A statistically significant difference in alpha diversity was found when BALF samples were compared between the two disease states (eight BALF specimens in the TB cohort and 20 in the Pneumonia cohort), with a relatively lower alpha diversity in patients with M. tuberculosis. This held true for both the Shannon and Inverse Simpson indices. Although the dominant phyla (Proteobacteria, Firmicutes and Actinobacteria) were similar in both cohorts of patients, a loss of diversity was shown in those with TB when BALF was considered. This is a significant finding, as the primary target for TB is the lower airway53, which typically has low microbial biomass. BALF is superior to sputum for the detection of TB in patients with HIV and low CD4 counts53 and BALF are likely to better represent the microbiome in M. tuberculosis. The over-expression of Stenotrophomonas in the BALF of patients with TB, when compared with the BALF of those with pneumonia is an interesting finding. Stenotrophomonas maltophillia is a pathogen that is well-recognized in hospital-associated infections54, but it is also emerging as a community-acquired pathogen55 which is associated with significant morbidity and mortality in immunocompromised patients56. Cui and colleagues (2012) described Stenotrophamonas as a dominant constituent in the sputum microbiome of patients with PTB57. In the analysis of specimens from an explanted lung in COPD, Stenotrophomonas was found in the more distal part of the lung, whilst P. aeruginosa dominated the microbial composition more proximally12. The over-expression of Stenotrophomonas in the BAL of patients with active pulmonary TB and the potential networks between the two microbial species needs to be further investigated. A limitation of this study was the small sample size, which limits the generalizability.

This study considered the lung microbiome of patients with TB in the context of HIV-co-infection, which is particularly applicable to Sub-Saharan Africa. It was limited by the number of BALF specimens available for comparison with sputum, and the signal for differences in diversity may have been stronger if more BALF specimens were available. Further research is needed to prove the significance of Bcc in the lung microbiome of patients with HIV and TB. The metabolomic signatures of the lung microbiome, the importance of the virome and mycobiome, as well as functional relationships between microorganism in the lung microbiome warrant further research.

Conclusion

The lung microbiome of patients with active PTB showed a dominance of the phyla: Proteobacteria, Firmicutes and Actinobacteria. When compared to the control population with HIV only, there was a decreased abundance observed in the phyla Bacteroidetes; a finding previously associated with pulmonary disease such as asthma and indicative of a pro-inflammatory milieu It is likely therefore, that in patients with TB a similar inflammatory state exists.

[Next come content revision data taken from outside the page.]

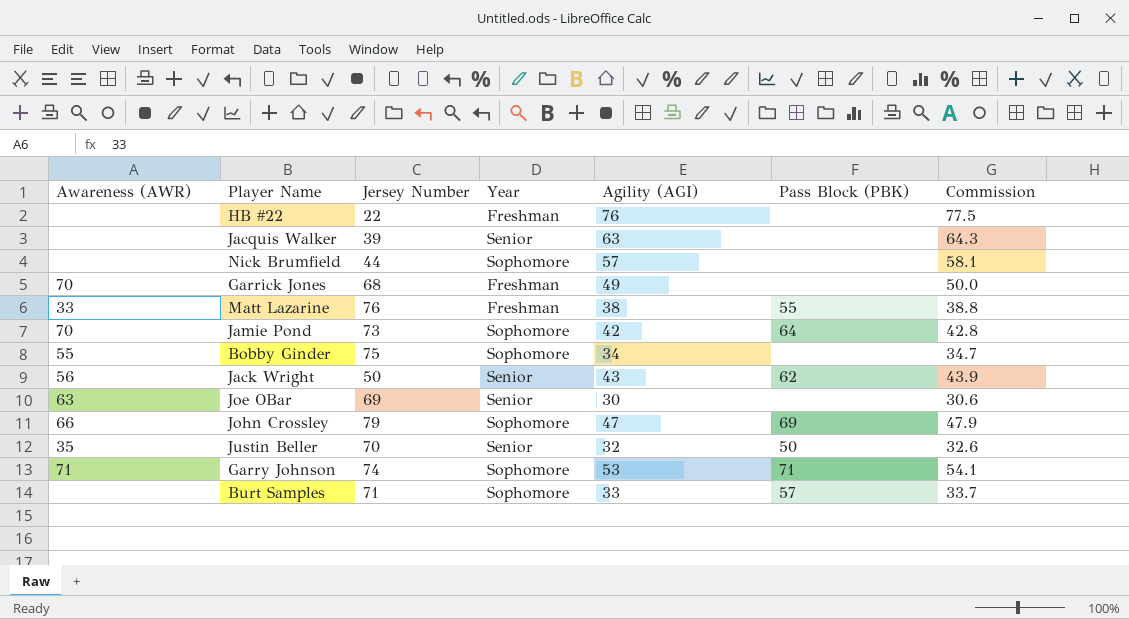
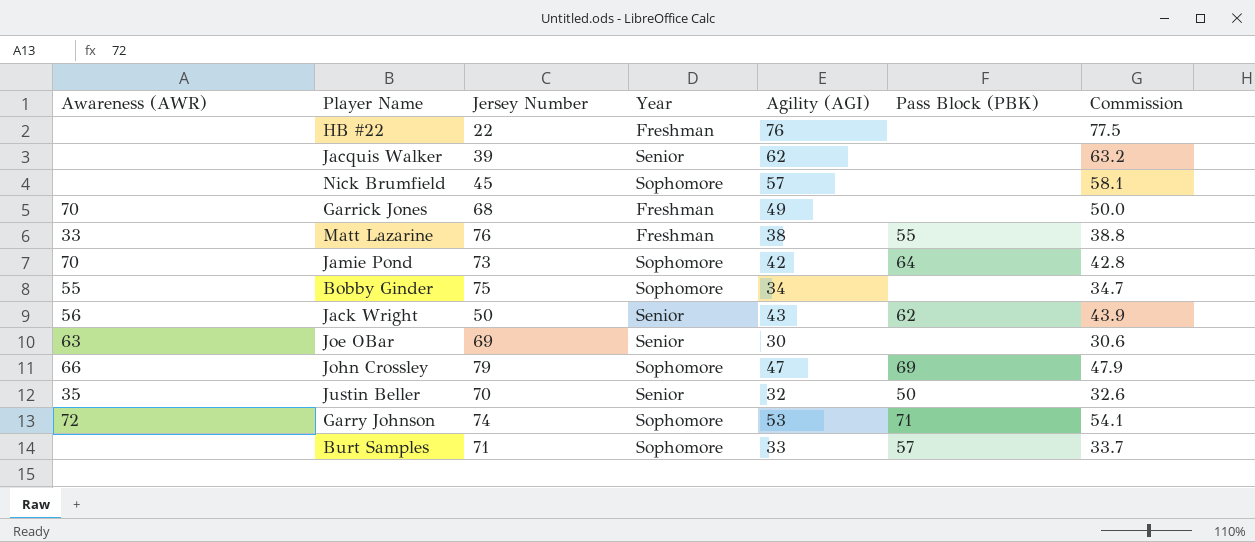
Jacquis Walker | Agility (AGI): 63 -> 62
Jacquis Walker | Commission: 64.3 -> 63.2
Nick Brumfield | Jersey Number: 44 -> 45
Garry Johnson | Awareness (AWR): 71 -> 72

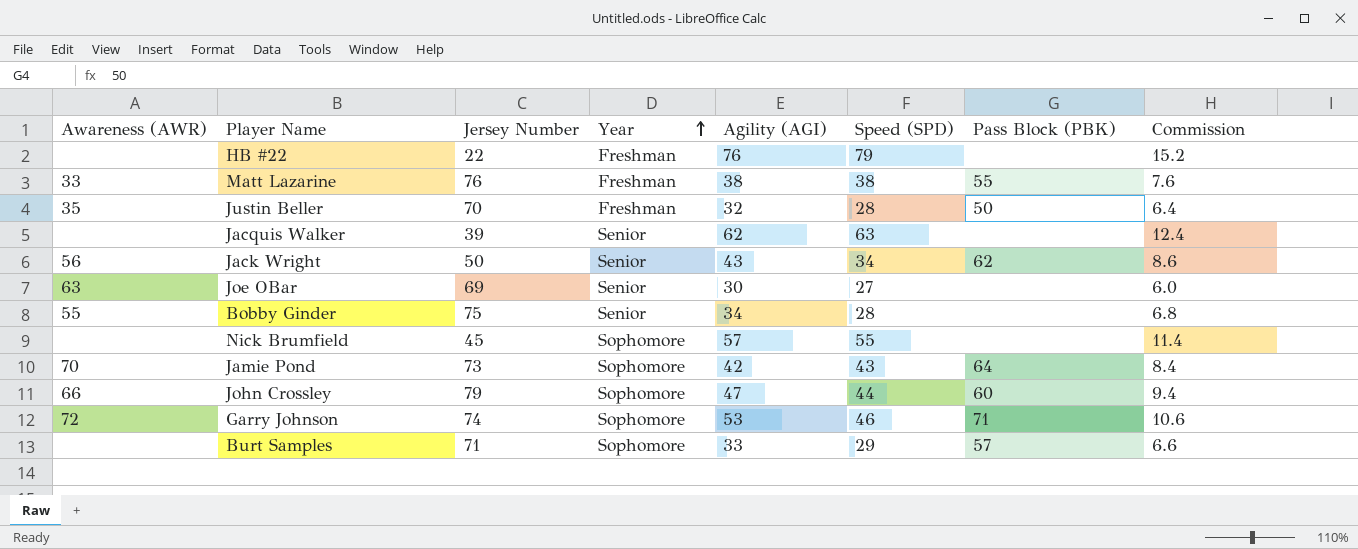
row order: none -> Year ascending
column Speed (SPD) | position: none -> 6
column Commission | formula: [Agility (AGI)] * 1.02 -> [Agility (AGI)] * 0.2
row Garrick Jones: 70 | 68 | Freshman | 49 | none | 50.0 -> none
Justin Beller | Year: Senior -> Freshman
Bobby Ginder | Year: Sophomore -> Senior
John Crossley | Pass Block (PBK): 69 -> 60

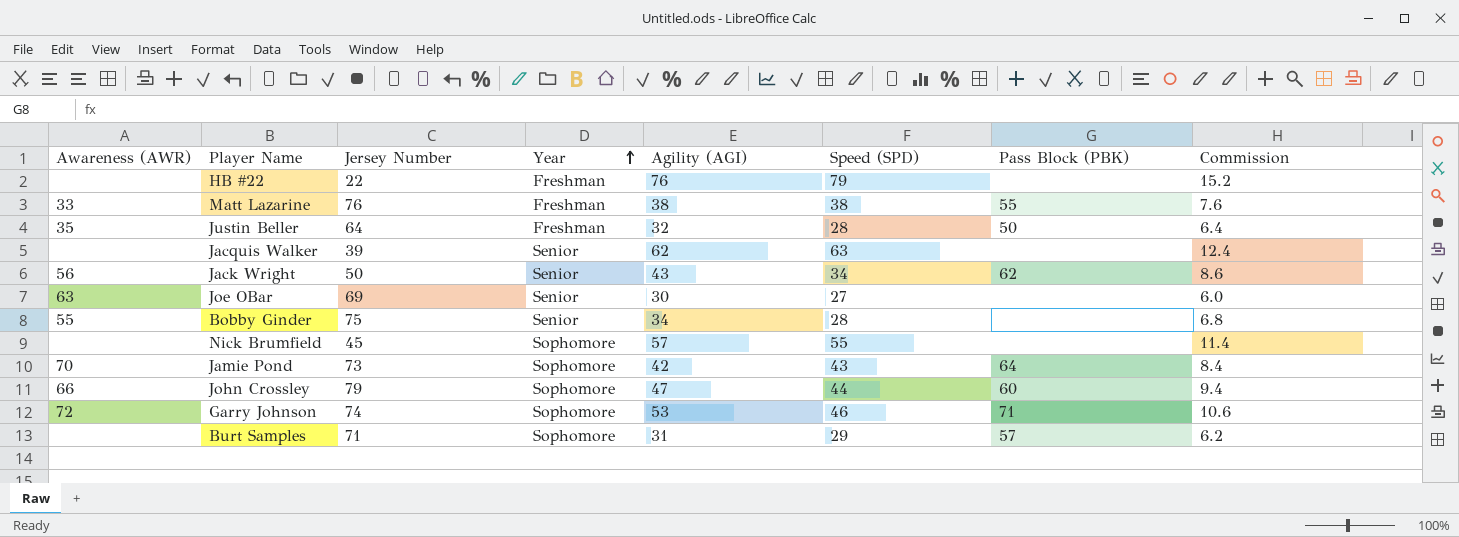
Justin Beller | Jersey Number: 70 -> 64
Burt Samples | Agility (AGI): 33 -> 31
Burt Samples | Commission: 6.6 -> 6.2

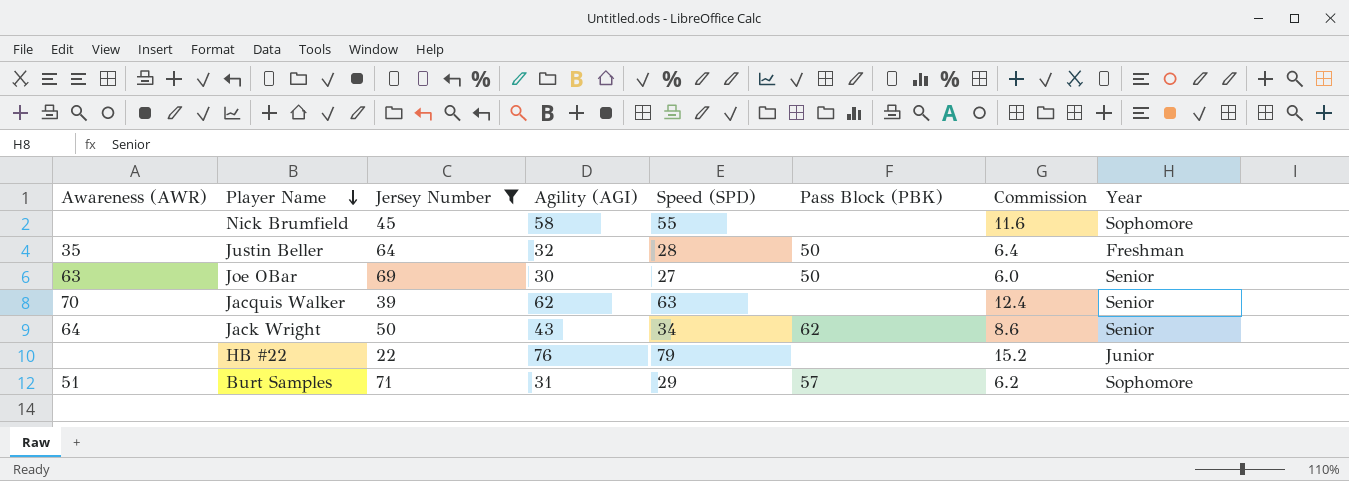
filter: none -> Jersey Number <= 71
row order: Year ascending -> Player Name descending
column Year | position: 4 -> 8
Nick Brumfield | Agility (AGI): 57 -> 58
Nick Brumfield | Commission: 11.4 -> 11.6
Joe OBar | Pass Block (PBK): none -> 50
Jacquis Walker | Awareness (AWR): none -> 70
Jack Wright | Awareness (AWR): 56 -> 64
HB #22 | Year: Freshman -> Junior
Burt Samples | Awareness (AWR): none -> 51

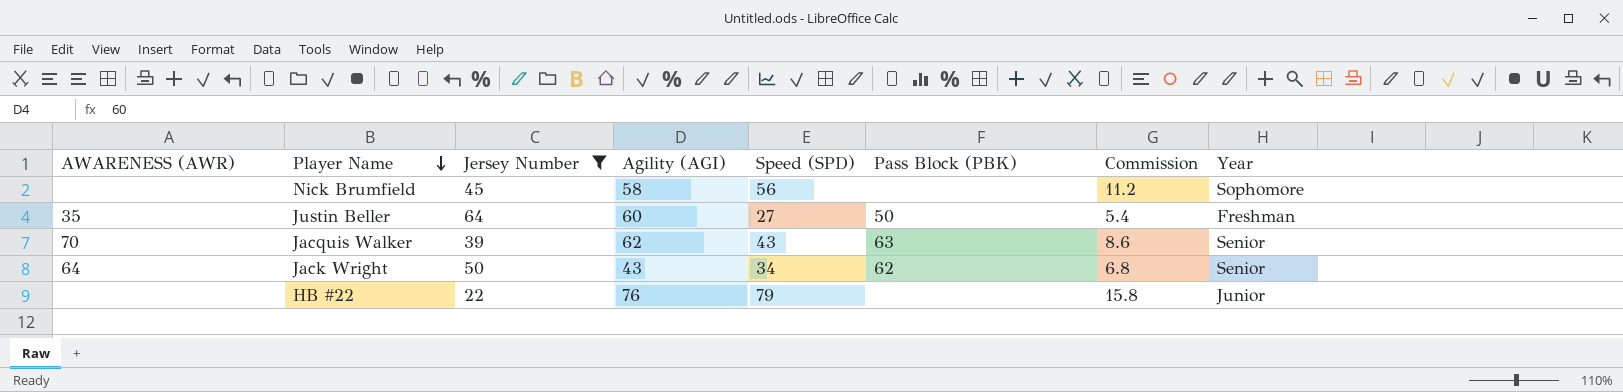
column name: Awareness (AWR) -> AWARENESS (AWR)
column Commission | formula: [Agility (AGI)] * 0.2 -> [Speed (SPD)] * 0.2
row Joe OBar: 63 | 69 | 30 | 27 | 50 | 6.0 | Senior -> none
row Burt Samples: 51 | 71 | 31 | 29 | 57 | 6.2 | Sophomore -> none
Nick Brumfield | Speed (SPD): 55 -> 56
Justin Beller | Agility (AGI): 32 -> 60
Justin Beller | Speed (SPD): 28 -> 27
Jacquis Walker | Speed (SPD): 63 -> 43
Jacquis Walker | Pass Block (PBK): none -> 63

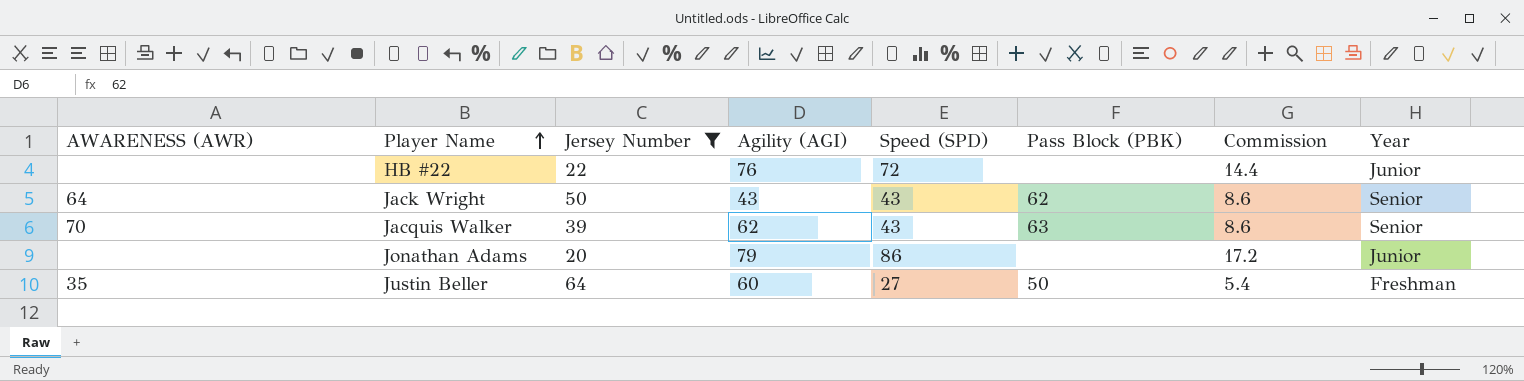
row order: Player Name descending -> Player Name ascending
row Nick Brumfield: none | 45 | 58 | 56 | none | 11.2 | Sophomore -> none
HB #22 | Speed (SPD): 79 -> 72
HB #22 | Commission: 15.8 -> 14.4
Jack Wright | Speed (SPD): 34 -> 43
Jack Wright | Commission: 6.8 -> 8.6
row Jonathan Adams: none -> none | 20 | 79 | 86 | none | 17.2 | Junior

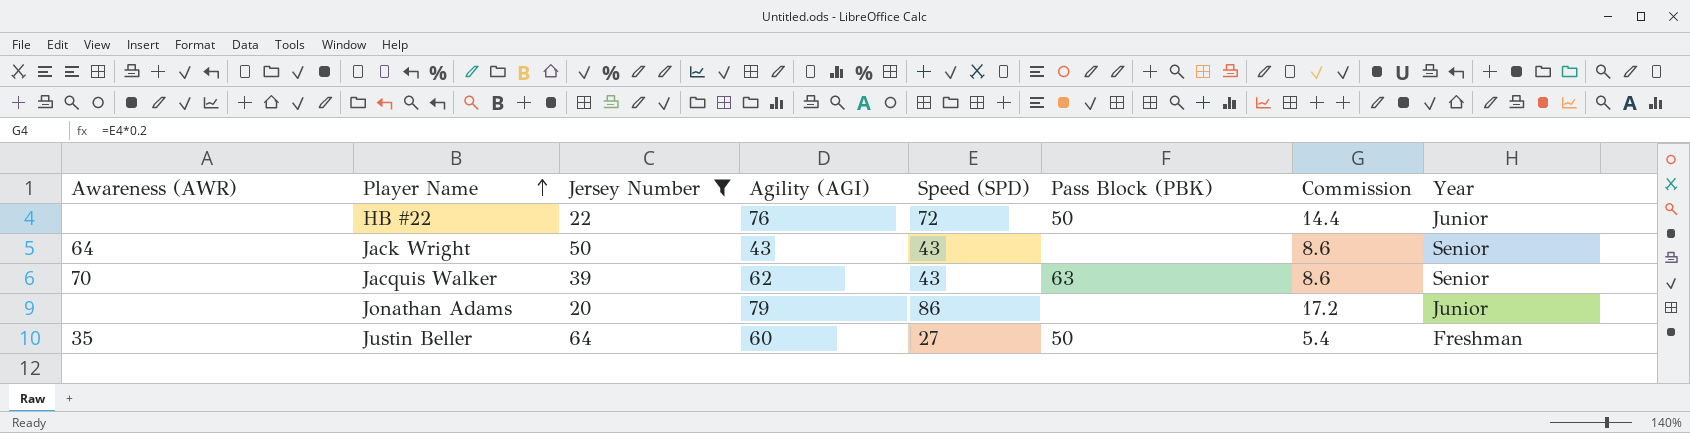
column name: AWARENESS (AWR) -> Awareness (AWR)
HB #22 | Pass Block (PBK): none -> 50
Jack Wright | Pass Block (PBK): 62 -> none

The abundance of Burhkolderia in this cohort of patients with PTB is a novel finding that should be further investigated and may be related to underlying destructive lung disease from previous infection with M. tuberculosis. In this study, there is clear evidence of dysbiosis in the lung microbiome of HIV-positive patients with active PTB. No distinct relationships of M. tuberculosis with other bacteria could be elucidated and metabolomic analysis may provide insight into functional relationships that may exist beyond mere species identification. Based on the results of this study the BALF is likely to be more representative of the lung microbiome in M. tuberculosis infection, as it retrieves bacteria from the site of disease. Furthermore, the dominance of Stenotrophomonas in the BAL of patients with PTB may be indicative of a functional relationship between these two bacteria and should be further studied by network analyses, growth rates and transcriptomics.